Beautiful Soup is a Python web scraping library which makes it easy to extract data from Web pages. It is meant to parse a single webpage and analyse and extract its data. It differs in this aspect from Scrapy a web crawling library, which has advanced functionality and is meant to crawl across websites. You can check out the blog I have written on Scrapy here.
Reference HTML
We will be using the below HTML document as our reference HTML for this tutorial.<html> <head><title>Beautiful Soup Tutorial</title></head> <body> <p>I am in p-1</p> <p>I am in p-2</p> <p>I am in p-3</p> <div id="card1" class="card" style="padding:0.1em 0.6em 0.5em;"> <a href="/c1-link1" title="C1-Link1">This is Card1-link1</a> <ul> <li><p>card1 - List index -1</p></li> <li><p>card1 - List index -2</p></li> <li><p>card1 - List index -3</p></li> </ul> <span customattr="Card1-Custom-Attr">Card1-Custom-Attribute</span> <div id="card1-footer" class="otd-footer hlist noprint" style="text-align: right;"> <ul><li><b><a href="/c1-link2" title="C1-Link2">This is Card1-link2</a></b></li> <li><b><a href="/c1-link3" class="email" title="C1-Link3">This is Card1-link3</a></b></li> <li><b><a href="/c1-link4" title="C1-Link4">This is Card1-link4</a></b></li></ul> </div> </div> <div id="card2" class="card" style="padding:0.1em 0.6em 0.5em;"> <a href="/link2" title="Link2">This is link2</a> <ul> <li><p>card2 - List index -1</p></li> <li><p>card2 - List index -2</p></li> <li><p>card2 - List index -3</p></li> </ul> <span customattr="Card2-Custom-Attr">Card2-Custom-Attribute</span> <div id="card2-footer" class="otd-footer hlist noprint" style="text-align: right;"> <ul><li><b><a href="/c2-link2" title="c2-Link2">This is Card2-link2</a></b></li> <li><b><a href="/c2-link3" class="email" title="c2-Link3">This is Card2-link3</a></b></li> <li><b><a href="/c2-link4" title="c2-Link4">This is Card2-link4</a></b></li></ul> </div> </div> </body> </html>
In order to use BeautifulSoup in python you need to install the library.

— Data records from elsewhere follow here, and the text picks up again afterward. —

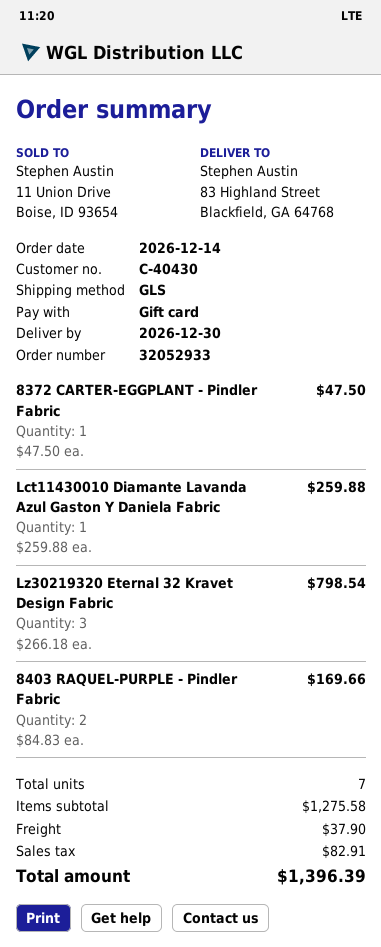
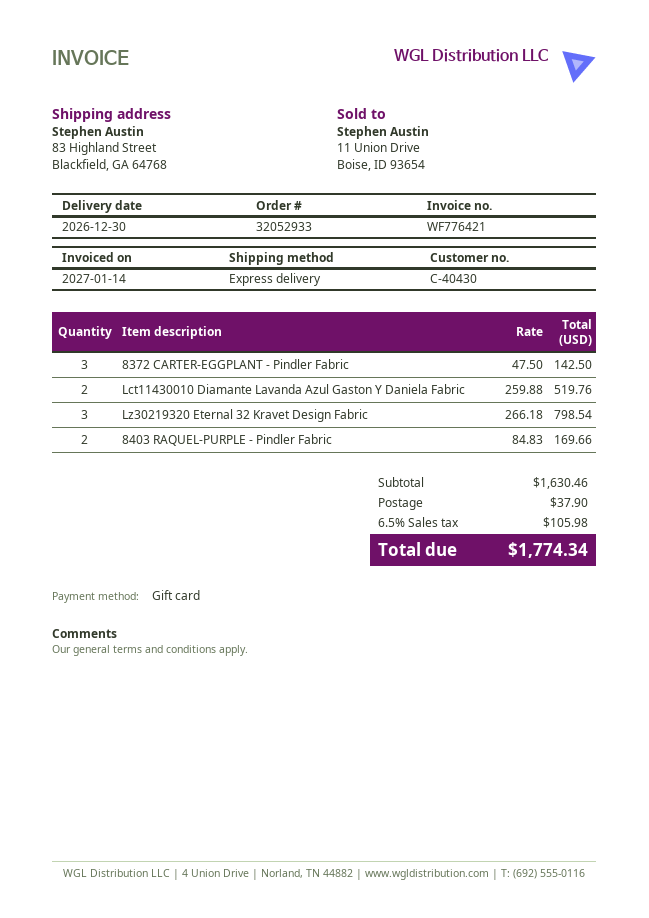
shipping method: GLS -> express
8372 CARTER-EGGPLANT - Pindler Fabric: 1 x 47.50 = 47.50 -> 3 x 47.50 = 142.50
Lct11430010 Diamante Lavanda Azul Gaston Y Daniela Fabric: 1 x 259.88 = 259.88 -> 2 x 259.88 = 519.76
subtotal: 1275.58 -> 1630.46
tax: 82.91 -> 105.98
total: 1396.39 -> 1774.34

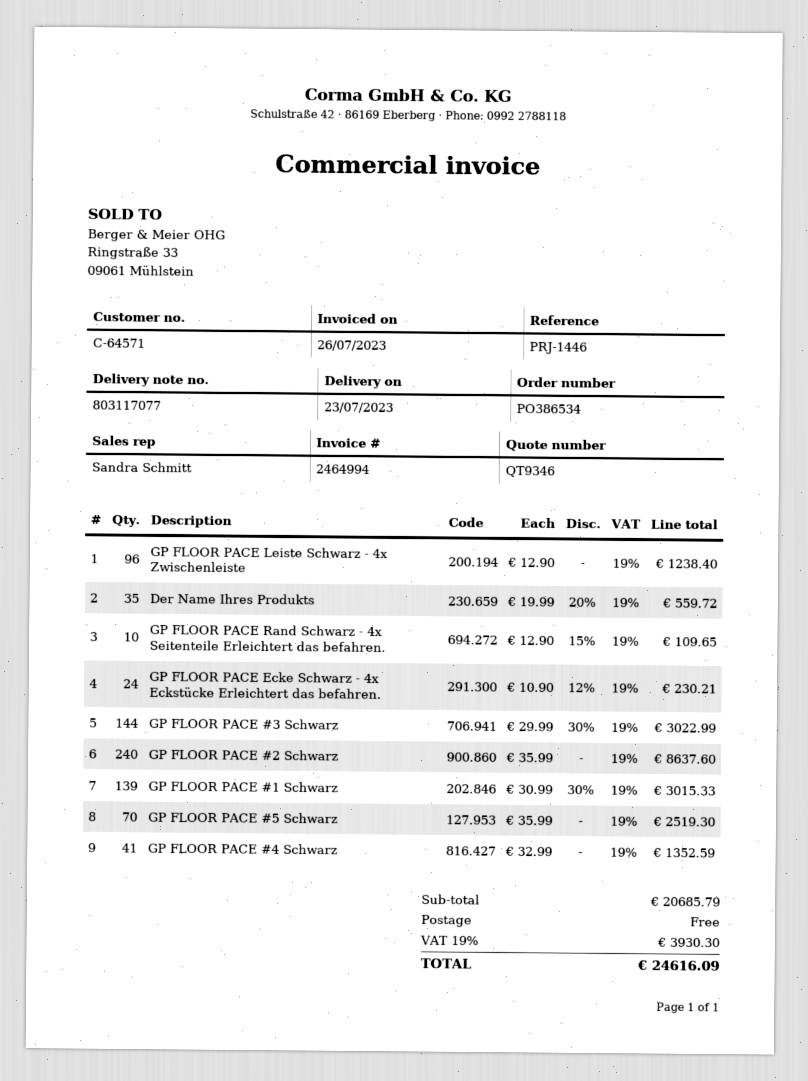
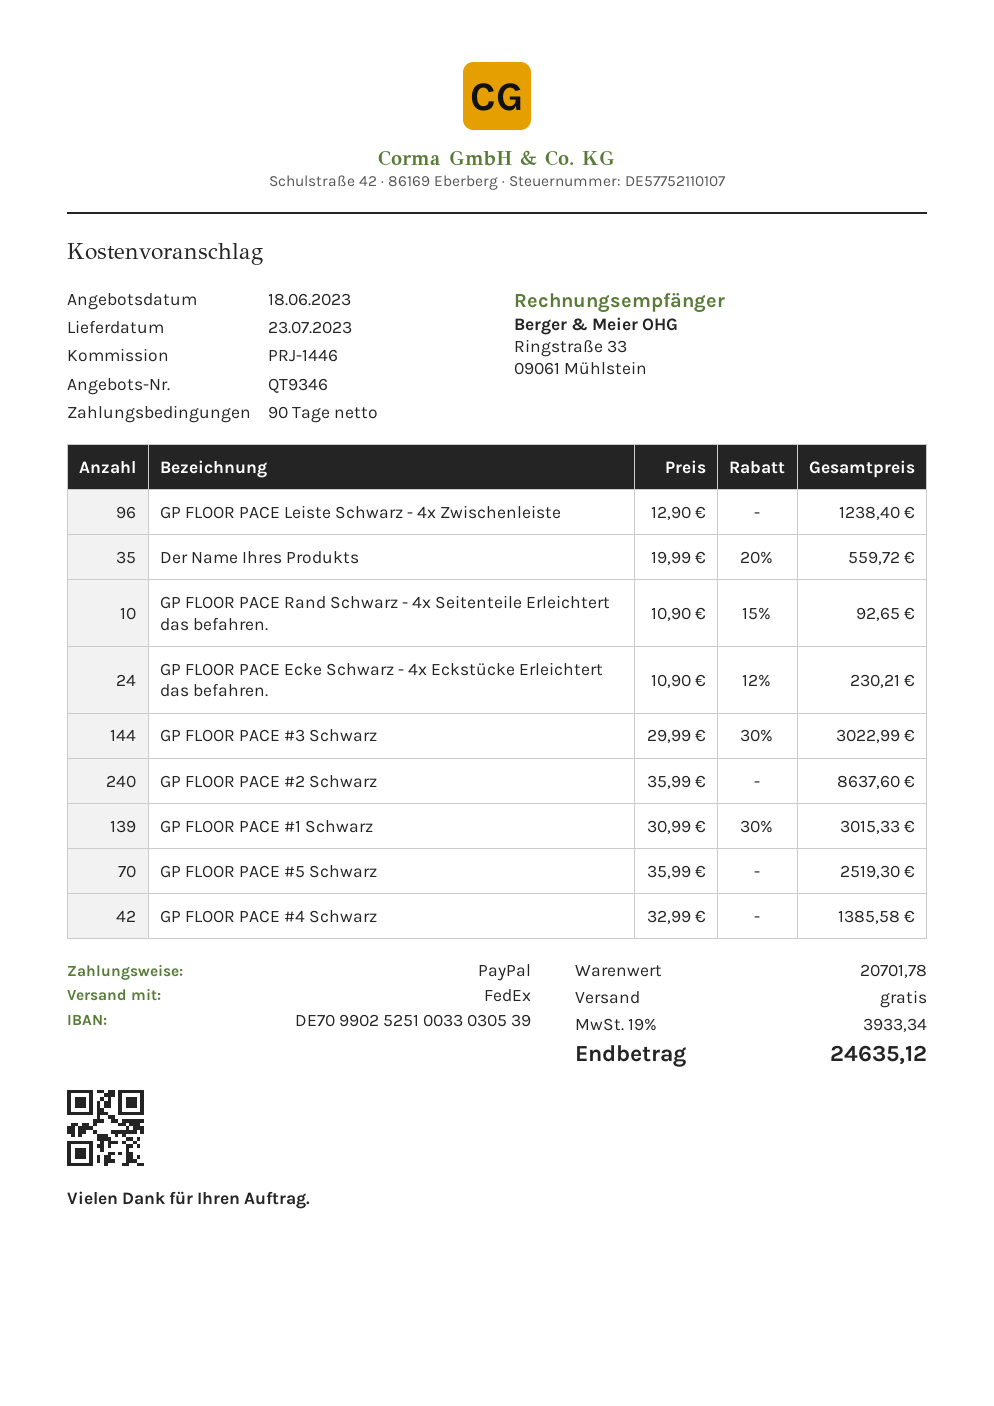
GP FLOOR PACE Rand Schwarz - 4x Seitenteile Erleichtert das befahren.: 10 x 12.90 - 15% = 109.65 -> 10 x 10.90 - 15% = 92.65
GP FLOOR PACE #4 Schwarz: 41 x 32.99 = 1352.59 -> 42 x 32.99 = 1385.58
subtotal: 20685.79 -> 20701.78
tax: 19% = 3930.30 -> 19% = 3933.34
total: 24616.09 -> 24635.12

pip install beautifulsoup4
Python Code to parse the html
from bs4 import BeautifulSoup
with open("bs.html") as file:
bs = BeautifulSoup(file, 'html.parser')
print bs.prettify()
This will result in the following output:
<html>
<head>
<title>
Beautiful Soup Tutorial
</title>
</head>
<body>
<!-- The p tags become an array of objects -->
<p>
I am in p-1
</p>
<p>
I am in p-2
</p>
<p>
I am in p-3
</p>
<div class="card" id="card1" style="padding:0.1em 0.6em 0.5em;">
<a href="/c1-link1" title="C1-Link1">
This is Card1-link1
</a>
<ul>
<li>
<p>
card1 - List index -1
</p>
</li>
<li>
<p>
card1 - List index -2
</p>
</li>
<li>
<p>
card1 - List index -3
</p>
</li>
</ul>
<span customattr="Card1-Custom-Attr">
Card1-Custom-Attribute
</span>
<div class="otd-footer hlist noprint" id="card1-footer" style="text-align: right;">
<ul>
<li>
<b>
<a href="/c1-link2" title="C1-Link2">
This is Card1-link2
</a>
</b>
</li>
<li>
<b>
<a class="email" href="/c1-link3" title="C1-Link3">
This is Card1-link3
</a>
</b>
</li>
<li>
<b>
<a href="/c1-link4" title="C1-Link4">
This is Card1-link4
</a>
</b>
</li>
</ul>
</div>
</div>
<div class="card" id="card2" style="padding:0.1em 0.6em 0.5em;">
<a href="/link2" title="Link2">
This is link2
</a>
<ul>
<li>
<p>
card2 - List index -1
</p>
</li>
<li>
<p>
card2 - List index -2
</p>
</li>
<li>
<p>
card2 - List index -3
</p>
</li>
</ul>
<span customattr="Card2-Custom-Attr">
Card2-Custom-Attribute
</span>
<div class="otd-footer hlist noprint" id="card2-footer" style="text-align: right;">
<ul>
<li>
<b>
<a href="/c2-link2" title="c2-Link2">
This is Card2-link2
</a>
</b>
</li>
<li>
<b>
<a class="email" href="/c2-link3" title="c2-Link3">
This is Card2-link3
</a>
</b>
</li>
<li>
<b>
<a href="/c2-link4" title="c2-Link4">
This is Card2-link4
</a>
</b>
</li>
</ul>
</div>
</div>
</body>
</html>
When BeautifulSoup parses this document it constructs 4 types of objects internally:
- BeautifulSoup : Parsed document as a whole.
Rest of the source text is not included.